What the task requires
I need the lines below from the one with "net: 77.83 -> 75.72" down to the one with "total: 88.34 -> 85.94" reproduced exactly, both ends included, and nothing else.

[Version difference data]
-*-*-

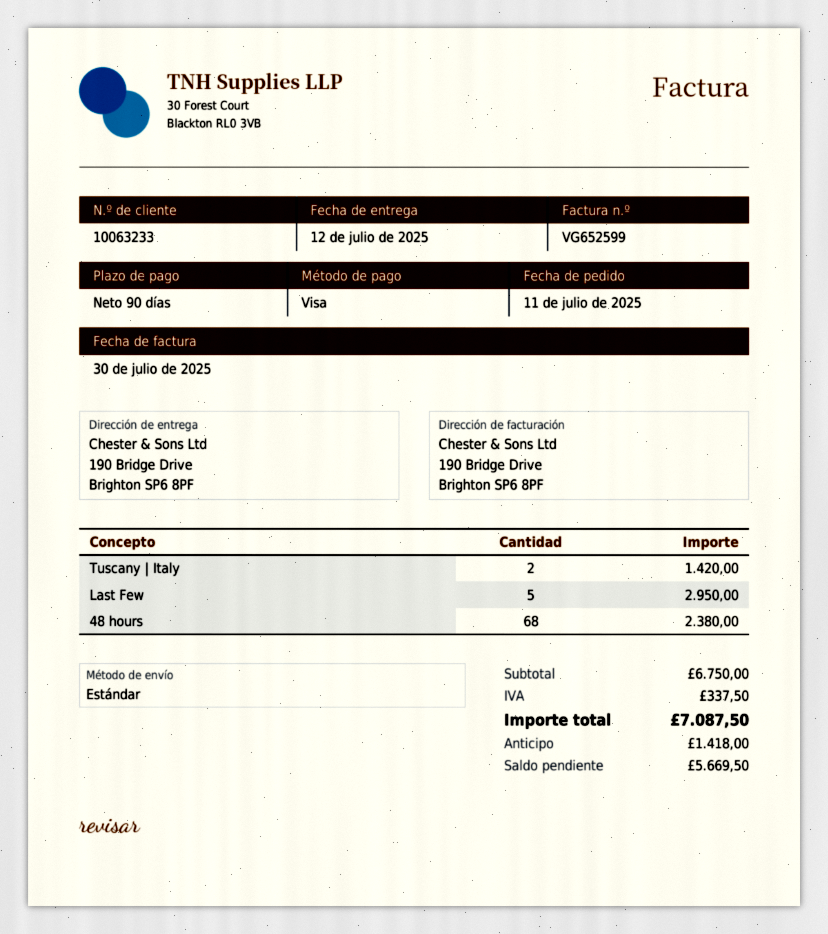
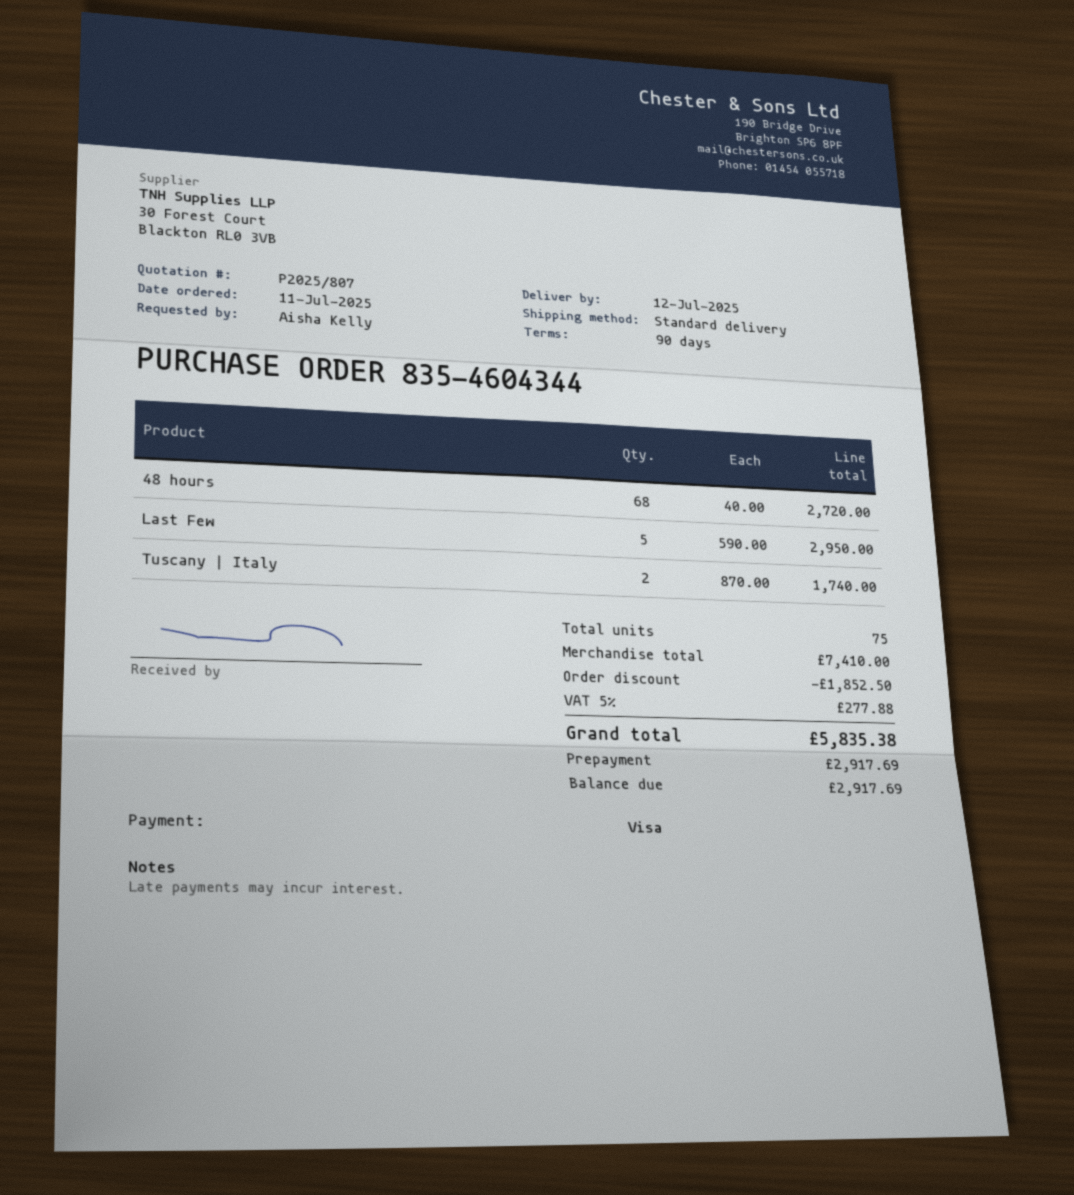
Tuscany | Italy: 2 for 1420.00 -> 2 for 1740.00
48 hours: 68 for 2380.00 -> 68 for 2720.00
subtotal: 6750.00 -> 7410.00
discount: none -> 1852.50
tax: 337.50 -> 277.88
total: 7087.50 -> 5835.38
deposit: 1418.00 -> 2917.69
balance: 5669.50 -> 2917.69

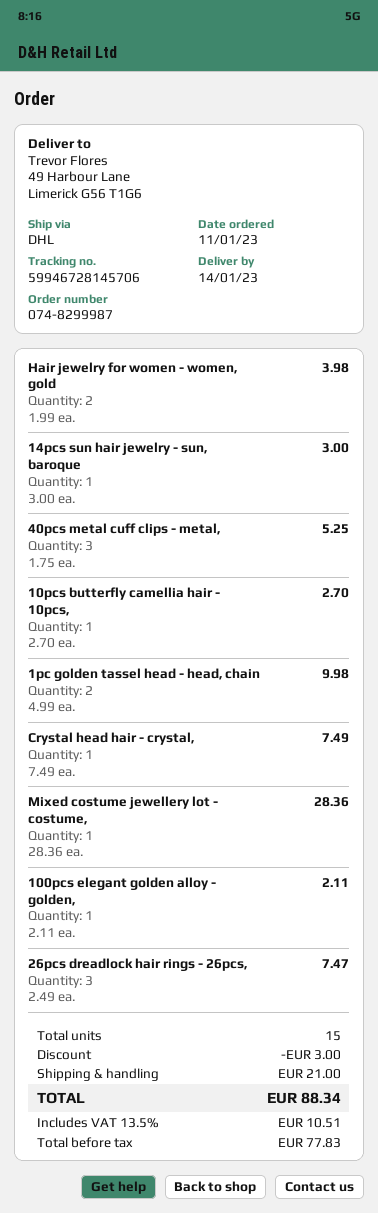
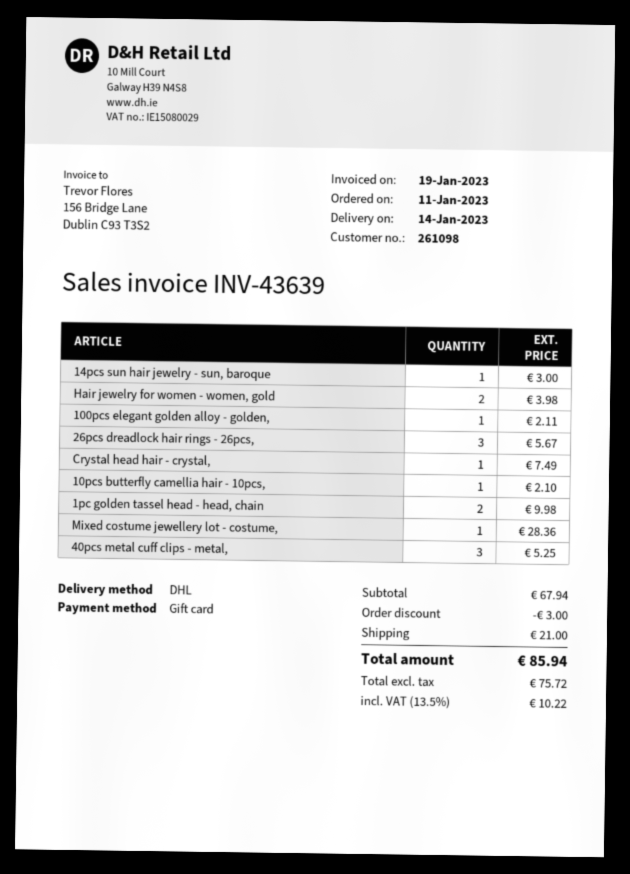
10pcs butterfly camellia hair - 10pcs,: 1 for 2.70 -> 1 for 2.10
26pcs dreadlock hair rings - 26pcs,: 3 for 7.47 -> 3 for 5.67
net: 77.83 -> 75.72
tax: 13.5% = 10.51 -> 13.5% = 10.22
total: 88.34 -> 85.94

-*-*-

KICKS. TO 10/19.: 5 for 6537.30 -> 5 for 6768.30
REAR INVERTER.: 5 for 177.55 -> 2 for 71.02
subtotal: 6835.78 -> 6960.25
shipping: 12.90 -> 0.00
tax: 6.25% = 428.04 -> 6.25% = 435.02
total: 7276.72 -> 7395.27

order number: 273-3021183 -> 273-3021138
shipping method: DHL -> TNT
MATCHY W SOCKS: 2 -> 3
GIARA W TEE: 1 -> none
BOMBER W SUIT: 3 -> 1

-*-*-

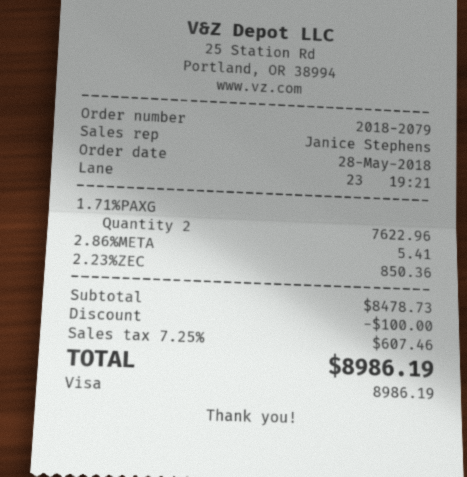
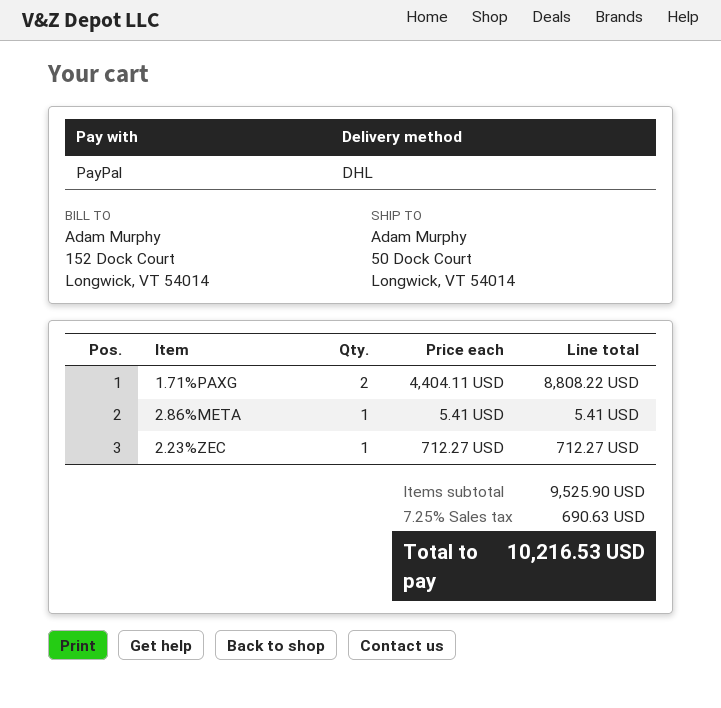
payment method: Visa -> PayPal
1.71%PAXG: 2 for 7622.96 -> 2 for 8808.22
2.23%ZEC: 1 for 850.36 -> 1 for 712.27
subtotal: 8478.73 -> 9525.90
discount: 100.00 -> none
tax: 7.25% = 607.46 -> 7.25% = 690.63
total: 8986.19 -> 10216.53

-*-*-

Response below
net: 77.83 -> 75.72
tax: 13.5% = 10.51 -> 13.5% = 10.22
total: 88.34 -> 85.94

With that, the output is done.